Each line from the one containing "top:139px; left:8px; width:722px;" through the end of the entries below must be output exactly; no other line belongs.

Supplied information section start

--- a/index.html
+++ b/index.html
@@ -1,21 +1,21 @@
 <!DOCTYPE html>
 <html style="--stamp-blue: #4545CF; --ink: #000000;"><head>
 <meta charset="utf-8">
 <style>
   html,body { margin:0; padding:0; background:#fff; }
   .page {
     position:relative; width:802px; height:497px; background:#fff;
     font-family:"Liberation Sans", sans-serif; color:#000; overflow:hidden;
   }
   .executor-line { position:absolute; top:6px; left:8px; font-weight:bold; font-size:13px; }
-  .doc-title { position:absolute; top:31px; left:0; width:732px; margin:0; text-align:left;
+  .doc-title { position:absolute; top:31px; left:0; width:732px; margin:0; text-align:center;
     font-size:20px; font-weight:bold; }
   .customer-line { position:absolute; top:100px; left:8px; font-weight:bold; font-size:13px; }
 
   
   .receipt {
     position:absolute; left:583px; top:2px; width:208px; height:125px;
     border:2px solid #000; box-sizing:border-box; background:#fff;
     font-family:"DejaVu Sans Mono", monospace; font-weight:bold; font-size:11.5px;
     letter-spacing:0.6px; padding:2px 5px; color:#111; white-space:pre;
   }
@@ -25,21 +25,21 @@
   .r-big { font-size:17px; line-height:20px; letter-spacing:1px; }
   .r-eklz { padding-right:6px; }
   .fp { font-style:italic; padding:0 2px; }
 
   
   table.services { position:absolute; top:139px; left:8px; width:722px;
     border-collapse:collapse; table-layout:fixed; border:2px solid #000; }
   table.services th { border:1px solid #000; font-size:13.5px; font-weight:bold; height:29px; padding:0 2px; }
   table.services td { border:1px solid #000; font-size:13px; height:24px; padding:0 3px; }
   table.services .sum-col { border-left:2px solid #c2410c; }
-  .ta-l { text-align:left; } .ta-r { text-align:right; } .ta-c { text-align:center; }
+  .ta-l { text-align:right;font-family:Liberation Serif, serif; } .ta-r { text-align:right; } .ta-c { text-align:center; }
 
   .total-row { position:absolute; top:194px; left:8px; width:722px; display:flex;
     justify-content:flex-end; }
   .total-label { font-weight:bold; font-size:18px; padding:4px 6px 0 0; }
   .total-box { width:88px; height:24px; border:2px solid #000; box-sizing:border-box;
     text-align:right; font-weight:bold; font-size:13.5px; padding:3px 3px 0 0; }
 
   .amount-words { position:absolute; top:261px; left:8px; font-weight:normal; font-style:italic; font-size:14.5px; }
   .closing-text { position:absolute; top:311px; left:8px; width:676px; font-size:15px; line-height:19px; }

Supplied information section end

**Solution for this exercise:**
   table.services { position:absolute; top:139px; left:8px; width:722px;
     border-collapse:collapse; table-layout:fixed; border:2px solid #000; }
   table.services th { border:1px solid #000; font-size:13.5px; font-weight:bold; height:29px; padding:0 2px; }
   table.services td { border:1px solid #000; font-size:13px; height:24px; padding:0 3px; }
   table.services .sum-col { border-left:2px solid #c2410c; }
-  .ta-l { text-align:left; } .ta-r { text-align:right; } .ta-c { text-align:center; }
+  .ta-l { text-align:right;font-family:Liberation Serif, serif; } .ta-r { text-align:right; } .ta-c { text-align:center; }
 
   .total-row { position:absolute; top:194px; left:8px; width:722px; display:flex;
     justify-content:flex-end; }
   .total-label { font-weight:bold; font-size:18px; padding:4px 6px 0 0; }
   .total-box { width:88px; height:24px; border:2px solid #000; box-sizing:border-box;
     text-align:right; font-weight:bold; font-size:13.5px; padding:3px 3px 0 0; }
 
   .amount-words { position:absolute; top:261px; left:8px; font-weight:normal; font-style:italic; font-size:14.5px; }
   .closing-text { position:absolute; top:311px; left:8px; width:676px; font-size:15px; line-height:19px; }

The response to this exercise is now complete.